Hay en el título de esta crítica dos contradicciones. La primera, que “El capital” (ver tráiler y escenas ) de Costa-Gavras no es realmente un cuento, al menos no entendido en el sentido tradicional. Su director lo describe como tal, pero no presenta su película un relato cuya evolución derive hacia la solución o la moraleja. Hay una conclusión contundente, rabiosa escupida directamente a cámara, pero no adquiere el tono de lección aprendida, sino de fatídica profecía. Y ahí es donde entra la segunda mentira: no trata de la crisis, sino del mundo que desde la antesala ha propiciado la catástrofe. Trata de la globalización de la avaricia sin límites, de la conversión de todo valor humano a moneda de cambio para el mercadeo internacional. Pero los hechos que narra se extraen de la novela homónima de Stéphane Osmont, escrita cuatro años antes de que la quiebra de Goldman Sachs diera el pistoletazo de salida oficial a la crisis de deuda.

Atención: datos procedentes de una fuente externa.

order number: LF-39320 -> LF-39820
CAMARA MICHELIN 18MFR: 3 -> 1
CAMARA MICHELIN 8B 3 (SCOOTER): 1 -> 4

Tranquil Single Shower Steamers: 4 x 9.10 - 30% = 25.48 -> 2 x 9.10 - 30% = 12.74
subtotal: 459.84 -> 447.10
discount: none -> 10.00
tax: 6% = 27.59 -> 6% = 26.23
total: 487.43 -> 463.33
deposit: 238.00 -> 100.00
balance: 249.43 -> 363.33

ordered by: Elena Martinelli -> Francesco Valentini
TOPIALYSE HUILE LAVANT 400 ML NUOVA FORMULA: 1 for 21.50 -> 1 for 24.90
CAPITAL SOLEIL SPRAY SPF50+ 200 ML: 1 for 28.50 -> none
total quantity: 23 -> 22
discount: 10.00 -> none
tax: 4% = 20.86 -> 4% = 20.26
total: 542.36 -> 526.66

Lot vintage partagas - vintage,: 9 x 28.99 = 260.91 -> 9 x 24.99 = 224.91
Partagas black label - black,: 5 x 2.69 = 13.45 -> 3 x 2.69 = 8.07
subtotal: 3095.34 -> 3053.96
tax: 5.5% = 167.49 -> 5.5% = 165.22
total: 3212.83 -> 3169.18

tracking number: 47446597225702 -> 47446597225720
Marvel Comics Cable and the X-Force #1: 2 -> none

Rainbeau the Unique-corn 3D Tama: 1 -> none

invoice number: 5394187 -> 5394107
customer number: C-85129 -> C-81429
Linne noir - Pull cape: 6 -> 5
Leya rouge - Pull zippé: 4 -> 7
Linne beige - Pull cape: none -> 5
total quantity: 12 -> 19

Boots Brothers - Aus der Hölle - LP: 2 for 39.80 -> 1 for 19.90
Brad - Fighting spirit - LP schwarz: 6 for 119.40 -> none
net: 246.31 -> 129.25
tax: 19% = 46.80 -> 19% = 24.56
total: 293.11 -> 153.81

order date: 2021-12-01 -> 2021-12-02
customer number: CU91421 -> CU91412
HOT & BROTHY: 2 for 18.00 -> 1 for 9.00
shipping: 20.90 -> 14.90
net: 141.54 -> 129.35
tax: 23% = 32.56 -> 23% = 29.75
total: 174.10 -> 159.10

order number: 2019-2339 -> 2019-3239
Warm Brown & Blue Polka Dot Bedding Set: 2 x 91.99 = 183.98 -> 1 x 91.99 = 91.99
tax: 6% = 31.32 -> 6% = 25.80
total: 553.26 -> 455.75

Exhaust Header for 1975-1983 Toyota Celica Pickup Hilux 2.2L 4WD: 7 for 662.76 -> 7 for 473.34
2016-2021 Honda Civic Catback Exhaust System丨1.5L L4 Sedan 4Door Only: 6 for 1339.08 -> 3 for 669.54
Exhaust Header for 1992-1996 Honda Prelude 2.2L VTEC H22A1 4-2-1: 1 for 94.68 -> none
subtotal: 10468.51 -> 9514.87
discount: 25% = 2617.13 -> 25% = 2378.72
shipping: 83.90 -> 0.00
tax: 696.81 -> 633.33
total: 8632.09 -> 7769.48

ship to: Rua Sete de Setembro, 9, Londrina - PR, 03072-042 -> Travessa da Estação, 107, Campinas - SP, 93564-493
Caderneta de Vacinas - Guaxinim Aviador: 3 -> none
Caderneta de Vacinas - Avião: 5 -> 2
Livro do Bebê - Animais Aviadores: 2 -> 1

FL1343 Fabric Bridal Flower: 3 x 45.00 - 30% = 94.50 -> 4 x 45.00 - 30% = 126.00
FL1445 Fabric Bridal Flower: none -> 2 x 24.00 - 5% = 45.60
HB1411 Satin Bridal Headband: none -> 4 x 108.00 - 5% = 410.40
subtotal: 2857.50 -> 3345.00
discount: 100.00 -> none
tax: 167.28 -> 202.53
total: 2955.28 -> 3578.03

Y sin embargo, “El capital” es ese cuento de la crisis porque articula la compleja anatomía de la debacle económica y porque lo hace en clave de ficción brutal, que apremia a la reflexión no evidenciando la tortuosa moralidad del discurso oficial de poderosos, banqueros y especuladores, sino asumiendo que en él ha desaparecido cualquier recoveco moral que guarde margen a la compasión, la solidaridad o la humanidad. Su protagonista —un Gad Elmaleh más funcional que brillante— no admite modulaciones, es un depredador de las finanzas que lucha por mantenerse en lo alto de la cadena y seguir acumulando más millones y bonus de los que puede traducir en algo palpable. He ahí uno de los elementos más interesantes y alarmantes de la cinta: la avaricia se ha convertido ya en un fin antes que en un medio, en el objetivo que da sentido a un personaje incapaz de gestionar sus experiencias hedonistas —los frustrados intentos de acostarse con una top model—, pero necesitado de la vampirización como hoja de ruta. La consagración de esa figura en lo alto de la pirámide del capital, también, habla de una realidad que ha cruzado líneas rojas, el superado punto de no retorno hacia la definitiva sustitución de la ética financiera por el guarismo amoral.

Director de algunas de las obras políticas fundamentales del cine, el griego Costa-Gavras queda hoy lejos de la excelencia de títulos como “Z” (1969) o “Desaparecido”  (1982). Su último trabajo a menudo confunde la pasión narrativa —acorde al vértigo de los mercados— con la necesidad de llamar la atención del palco —las veces en las que el personaje de Elmaleh rompe la cuarta pared o reimagina el momento a su conveniencia—, licencias prescindibles para vigorizar un relato que ya es fascinante desde su mismo enfoque. En este sentido, es indicativo de la inteligencia del creador el no plantear contraposiciones que desemboquen plácidamente en el discurso y la tesis final. Muy lejos de establecer dicotomías entre avaros de traje y damnificados a pie de calle, el director acota su mirada a los primeros, deambula con velocidad frenética entre despachos, zonas VIP y hoteles que deslocalizan el lujo, pero además anuncia la imposibilidad de revocar ya un juego —el del capitalismo— ante el que solo queda participar o morir. En ese escenario global, observar cómo un grupo de consejeros especula con los beneficios resultantes de despidos masivos debiera ser suficiente para despertar un  profundo malestar el espectador, que solo encontrará una correspondencia visceral a esa sensación en la lapidaria, tajante afirmación final.